As it turned out, the F-35 deal got the Germans no more than a short reprieve. While the service branches and lobbyists from Germany and beyond fought over what the rest of the fund would best be spent on, Scholz, to appease American impatience, fired the defense minister, an old SPD party hack who had been appointed against her will to satisfy imagined public demands for gender parity. Shortly before her dismissal, one of her would-be successors, serving as Bundeswehr ombudswoman, demanded that the €100 billion be increased to €300 billion. A few days later the job went to someone else, Boris Pistorius, up to then interior minister of the state of Lower Saxony, a man also lacking military experience but radiating something like all-round managerial competence. One of the first things he did was resolve an until then carefully cultivated ambiguity in the Zeitenwende speech, which was whether the €100 billion would bring the regular defence budget up to the NATO-sanctioned 2%, or whether it was to be in addition to the 2%, like a fine for past negligence. According to Pistorius it was the latter, so regular defence spending would have to grow by €10 billion every year, for several years, above and beyond whatever was spent of the Sondervermögen. Moreover, when the general secretary of NATO, Jens Stoltenberg, about to become head of the Norwegian central bank – a sinecure if there ever was one – let it be known that 2% was from now on just the minimum, Pistorius was among the first to agree.

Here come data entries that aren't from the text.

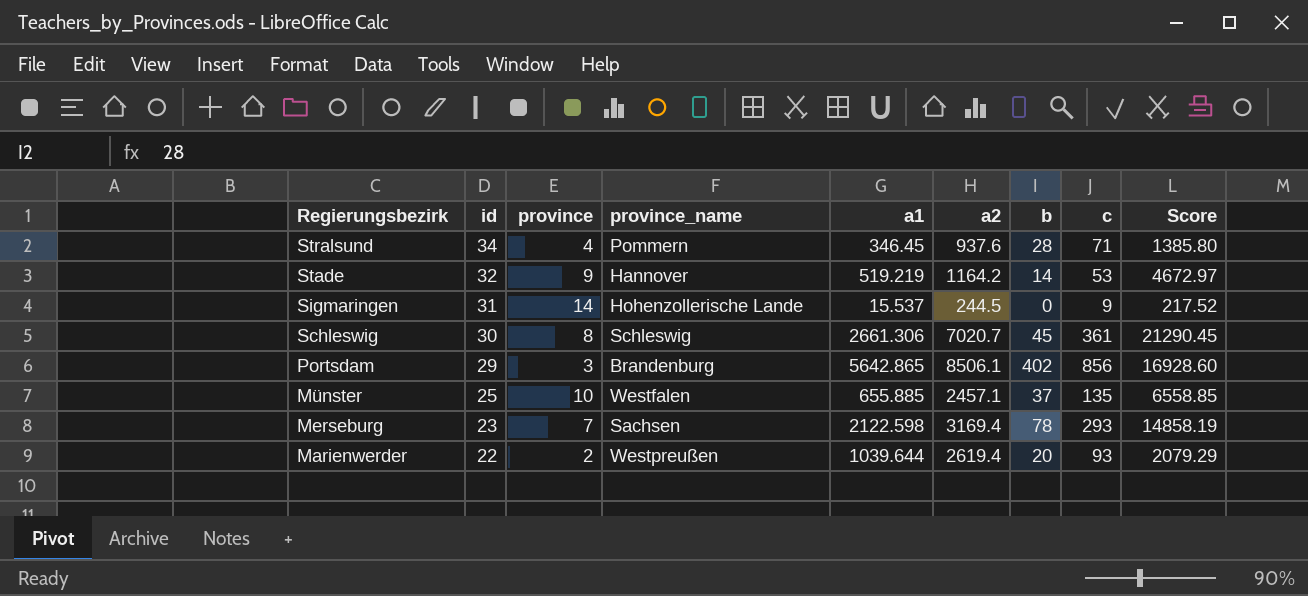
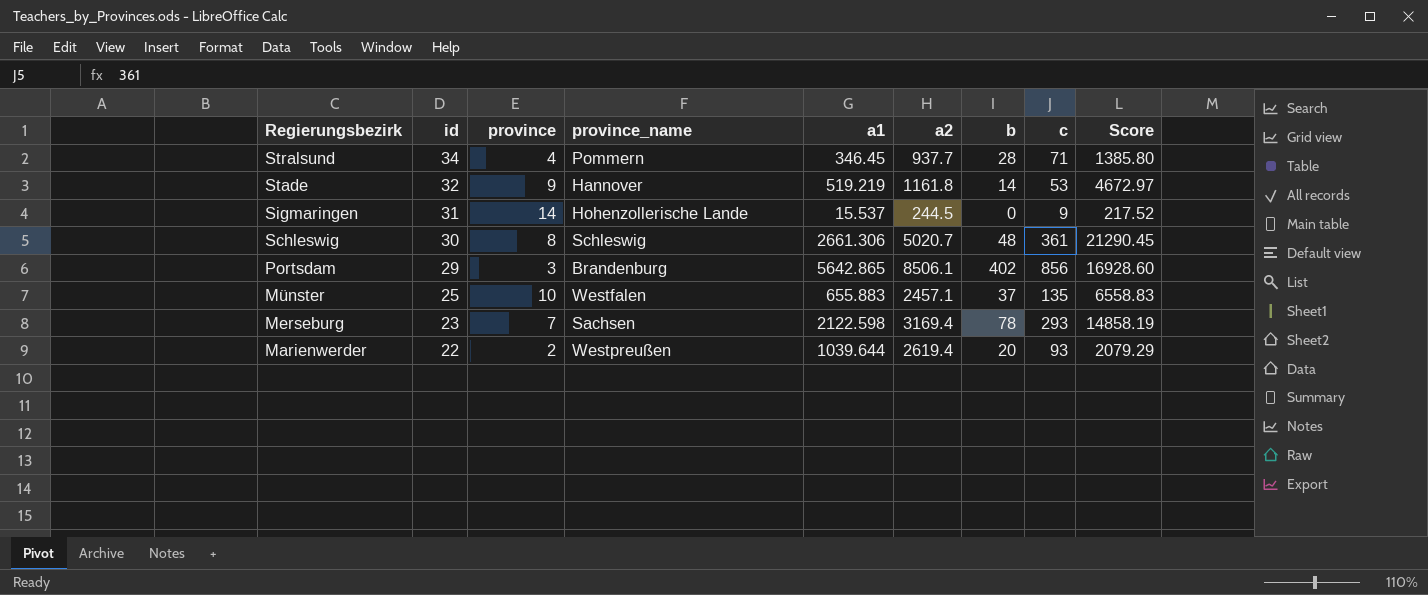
Stralsund | a2: 937.6 -> 937.7
Stade | a2: 1164.2 -> 1161.8
Schleswig | a2: 7020.7 -> 5020.7
Schleswig | b: 45 -> 48
Münster | a1: 655.885 -> 655.883
Münster | Score: 6558.85 -> 6558.83

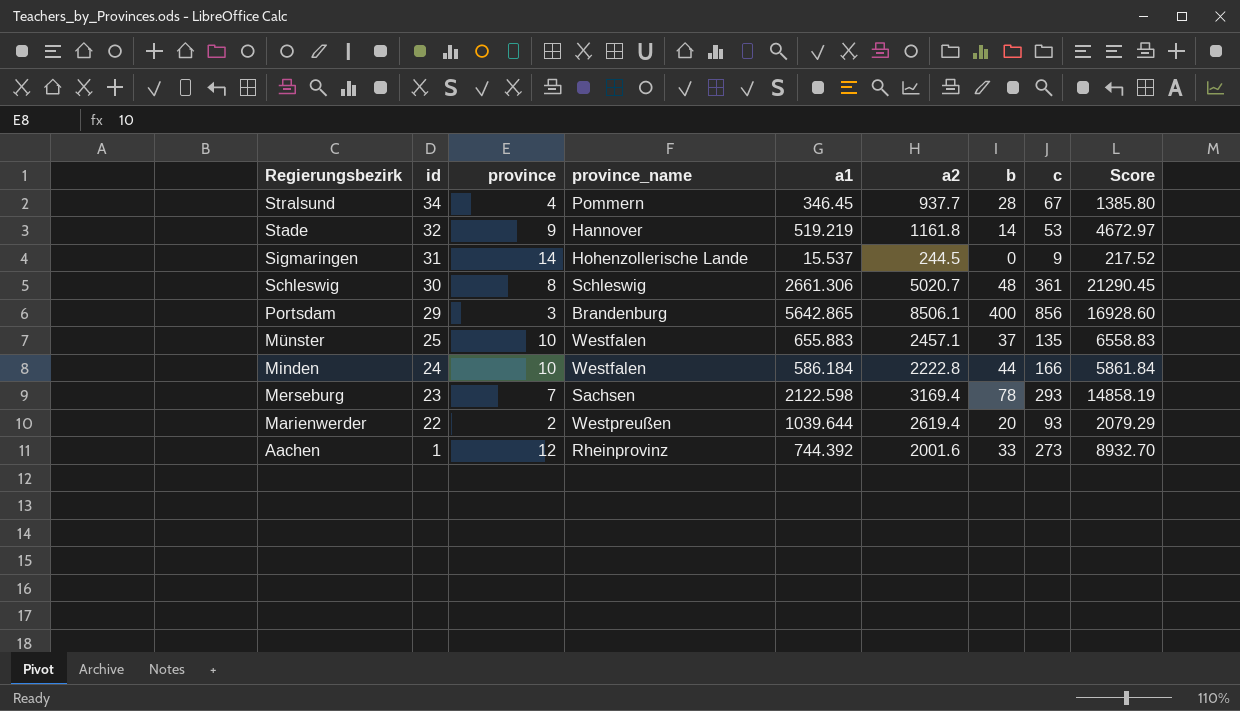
Stralsund | c: 71 -> 67
Portsdam | b: 402 -> 400
row Minden: none -> 24 | 10 | Westfalen | 586.184 | 2222.8 | 44 | 166 | 5861.84
row Aachen: none -> 1 | 12 | Rheinprovinz | 744.392 | 2001.6 | 33 | 273 | 8932.70

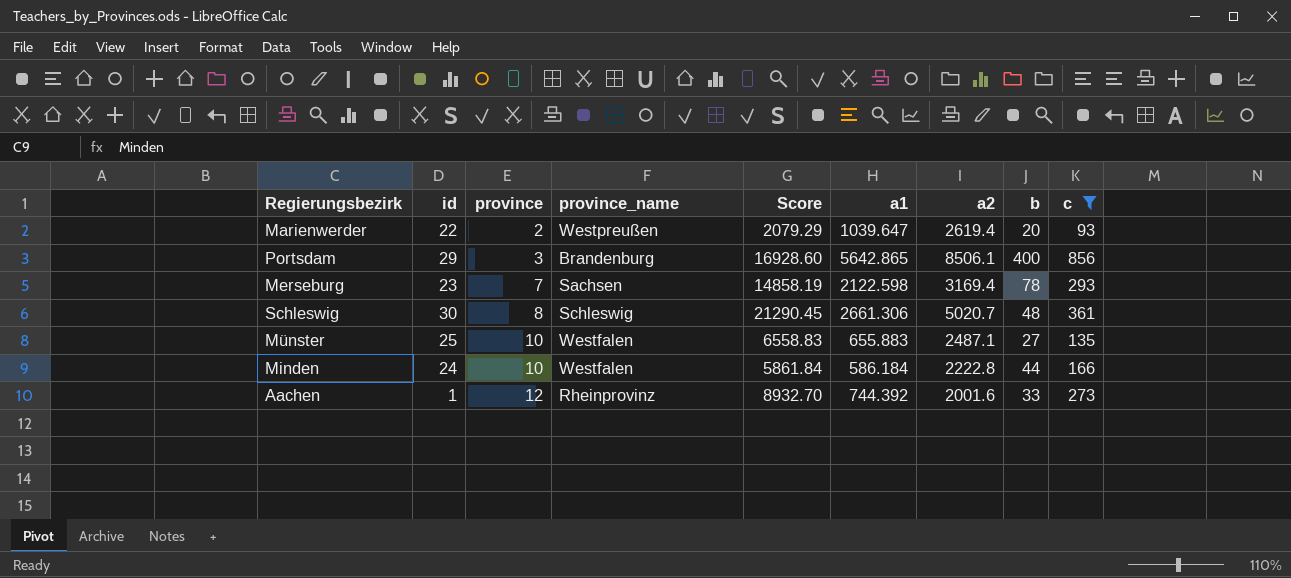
filter: none -> c >= 93
row order: Regierungsbezirk descending -> province ascending
column Score | position: 9 -> 5
Marienwerder | a1: 1039.644 -> 1039.647
Münster | a2: 2457.1 -> 2487.1
Münster | b: 37 -> 27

Meanwhile, in September 2022, the next test, again a tough one, was the destruction of the Nord Stream 1 and 2 pipelines by, according to Seymour Hersh, an American-Norwegian hit squad. Here the task for the German government was to pretend they had no idea who had done it, to keep silent on the matter, and to get the press either to do the same or tell the public that ‘Putin’ was the culprit. This test was brilliantly passed. A few weeks after the event, when a Bundestag member – alone out of 709 MPs – asked the government what it knew, he was told that for reasons of Staatswohl – the well-being of the state – no such questions would be answered: not now, not in future. (The day after Hersh had made his findings public, the Frankfurter Allgemeine reported on it under the heading, ‘Kreml: USA haben Pipelines beschädigt’ (Kremlin: US damaged Pipelines).

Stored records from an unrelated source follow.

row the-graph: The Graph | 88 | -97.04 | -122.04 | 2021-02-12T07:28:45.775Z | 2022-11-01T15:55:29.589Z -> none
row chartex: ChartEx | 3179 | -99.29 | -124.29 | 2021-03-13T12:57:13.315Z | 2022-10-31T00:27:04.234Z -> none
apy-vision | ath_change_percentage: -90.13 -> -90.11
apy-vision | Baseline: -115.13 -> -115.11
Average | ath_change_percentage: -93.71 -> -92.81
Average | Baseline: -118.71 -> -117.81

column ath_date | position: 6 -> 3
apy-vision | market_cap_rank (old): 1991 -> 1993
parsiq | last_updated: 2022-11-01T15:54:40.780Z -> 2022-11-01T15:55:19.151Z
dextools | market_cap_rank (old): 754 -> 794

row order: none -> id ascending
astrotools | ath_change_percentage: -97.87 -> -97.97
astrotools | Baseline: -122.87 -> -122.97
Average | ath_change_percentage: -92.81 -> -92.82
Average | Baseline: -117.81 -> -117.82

Yet another loyalty test, this one more protracted and cumulative, conducted in parallel with the battle of the budget, concerned the delivery of arms and ammunition to the Ukrainian army. Ukraine had since 2014 been the one industrialized country with by far the highest yearly increase in defence spending, paid for not by its oligarchs but by the United States, in pursuit of so-called ‘interoperability’ between the Ukrainian army and NATO (officially declared to have been achieved in 2020). While this may have been a cause for concern among Russian generals – who were surely aware of the dereliction of their conventional forces subsequent to Putin’s decision to keep up with the modernization of the American nuclear forces – from the first day of the Russian attack NATO states were asked to send arms to Ukraine, increasingly powerful ones and in growing numbers. As it became obvious that Ukraine would be unable to hold its own without a steady inflow of material support from a revived West, the US insisted that European countries carry a growing share of the burden, particularly those guilty of having neglected their military, above all Germany.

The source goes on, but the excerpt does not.